Scanning the entries below, copy every line that contains the word "space".

Before-and-after page screenshots
== Segment start ==

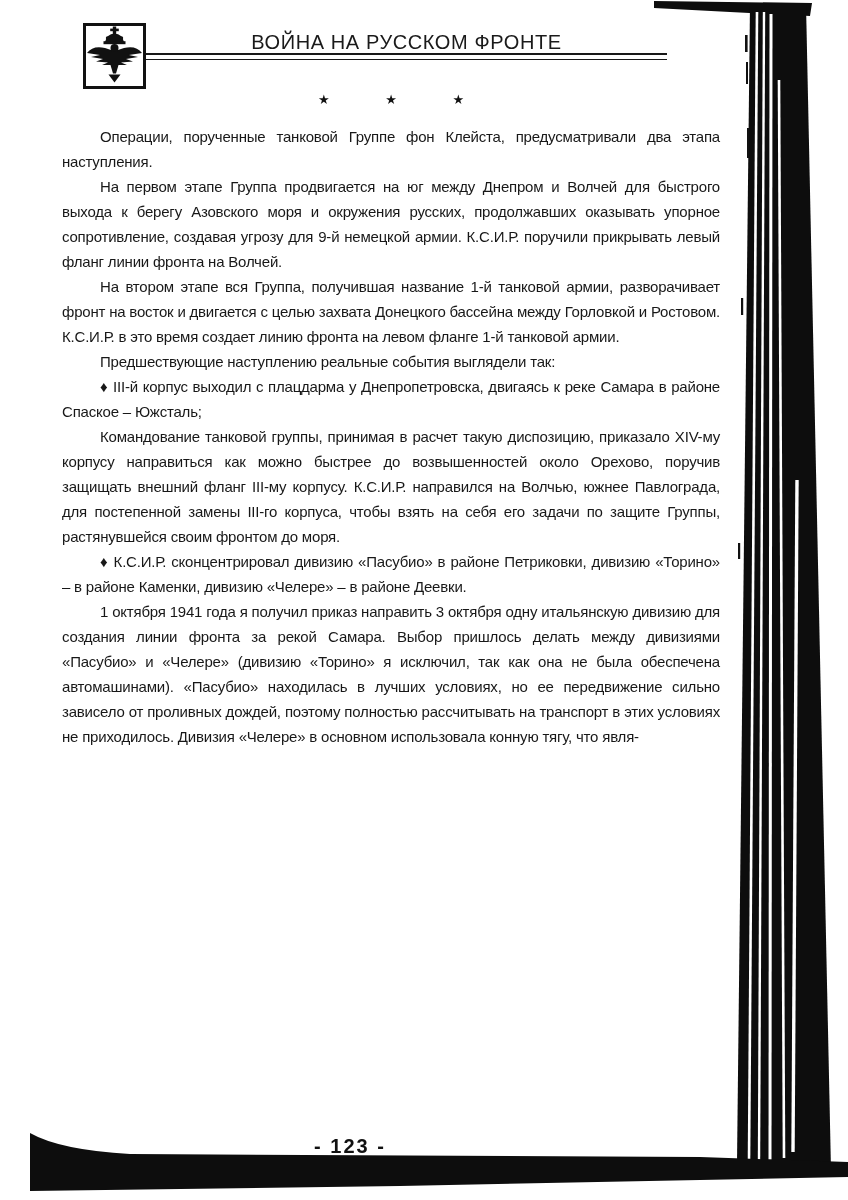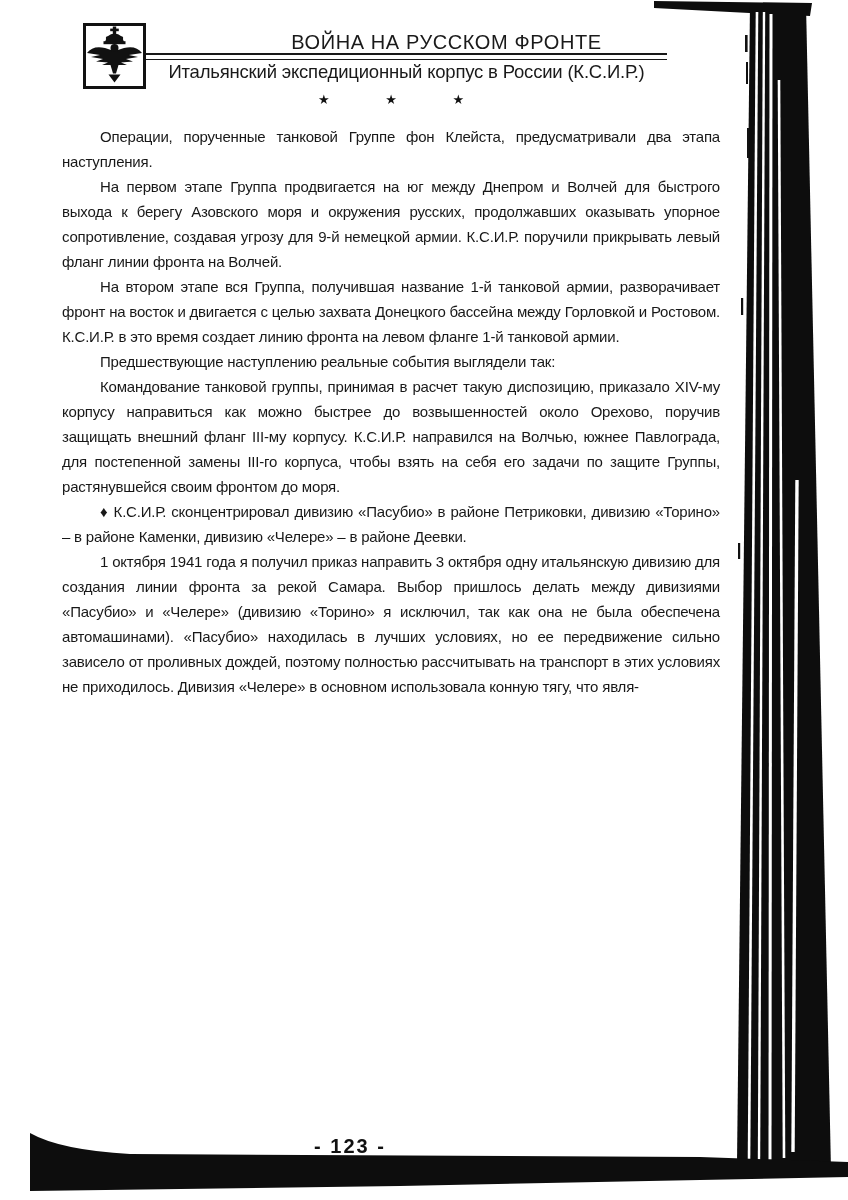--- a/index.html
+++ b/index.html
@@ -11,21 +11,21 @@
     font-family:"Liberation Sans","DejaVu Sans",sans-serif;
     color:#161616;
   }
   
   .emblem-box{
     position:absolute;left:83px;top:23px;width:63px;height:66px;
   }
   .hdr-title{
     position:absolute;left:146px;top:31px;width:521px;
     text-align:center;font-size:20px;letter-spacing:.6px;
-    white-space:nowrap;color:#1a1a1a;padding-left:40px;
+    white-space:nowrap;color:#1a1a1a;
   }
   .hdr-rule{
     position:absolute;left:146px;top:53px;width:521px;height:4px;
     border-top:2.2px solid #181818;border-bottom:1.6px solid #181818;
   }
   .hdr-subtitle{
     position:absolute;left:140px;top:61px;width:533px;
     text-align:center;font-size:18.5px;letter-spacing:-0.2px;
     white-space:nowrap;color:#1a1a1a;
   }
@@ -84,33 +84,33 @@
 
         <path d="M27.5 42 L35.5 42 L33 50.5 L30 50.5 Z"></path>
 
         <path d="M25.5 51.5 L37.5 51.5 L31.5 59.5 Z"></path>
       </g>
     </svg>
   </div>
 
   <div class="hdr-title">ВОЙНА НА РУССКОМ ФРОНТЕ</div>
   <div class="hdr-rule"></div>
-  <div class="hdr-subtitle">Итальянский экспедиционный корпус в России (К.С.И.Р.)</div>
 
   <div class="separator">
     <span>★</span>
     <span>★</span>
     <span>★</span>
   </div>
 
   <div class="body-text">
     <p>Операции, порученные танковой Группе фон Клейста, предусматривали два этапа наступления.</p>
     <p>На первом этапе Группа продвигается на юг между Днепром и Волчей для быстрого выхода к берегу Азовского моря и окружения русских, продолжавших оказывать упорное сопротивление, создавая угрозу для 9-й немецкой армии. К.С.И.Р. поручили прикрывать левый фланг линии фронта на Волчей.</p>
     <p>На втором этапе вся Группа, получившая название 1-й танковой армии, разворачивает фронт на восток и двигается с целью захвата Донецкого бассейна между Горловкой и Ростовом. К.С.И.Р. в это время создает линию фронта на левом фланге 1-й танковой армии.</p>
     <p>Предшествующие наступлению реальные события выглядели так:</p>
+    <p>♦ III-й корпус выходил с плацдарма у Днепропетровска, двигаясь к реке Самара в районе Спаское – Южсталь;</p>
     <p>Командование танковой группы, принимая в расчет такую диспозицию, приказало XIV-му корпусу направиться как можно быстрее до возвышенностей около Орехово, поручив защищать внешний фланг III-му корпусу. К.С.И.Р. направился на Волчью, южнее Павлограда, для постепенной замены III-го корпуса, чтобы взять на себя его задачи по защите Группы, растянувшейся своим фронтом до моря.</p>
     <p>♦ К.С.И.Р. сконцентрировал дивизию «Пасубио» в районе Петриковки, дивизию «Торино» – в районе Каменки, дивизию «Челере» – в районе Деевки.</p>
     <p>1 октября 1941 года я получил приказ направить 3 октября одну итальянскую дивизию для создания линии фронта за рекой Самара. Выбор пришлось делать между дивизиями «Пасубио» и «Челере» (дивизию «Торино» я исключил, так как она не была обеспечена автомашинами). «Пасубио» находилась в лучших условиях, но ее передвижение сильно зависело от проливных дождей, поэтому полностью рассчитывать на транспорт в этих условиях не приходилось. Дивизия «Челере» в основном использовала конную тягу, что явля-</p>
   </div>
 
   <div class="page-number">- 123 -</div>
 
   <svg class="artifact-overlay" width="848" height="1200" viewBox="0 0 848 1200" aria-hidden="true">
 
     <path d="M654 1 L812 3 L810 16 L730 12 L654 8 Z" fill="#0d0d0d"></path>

== Segment end ==

OUTPUT OF THE EXERCISE.
-    white-space:nowrap;color:#1a1a1a;padding-left:40px;
+    white-space:nowrap;color:#1a1a1a;
     white-space:nowrap;color:#1a1a1a;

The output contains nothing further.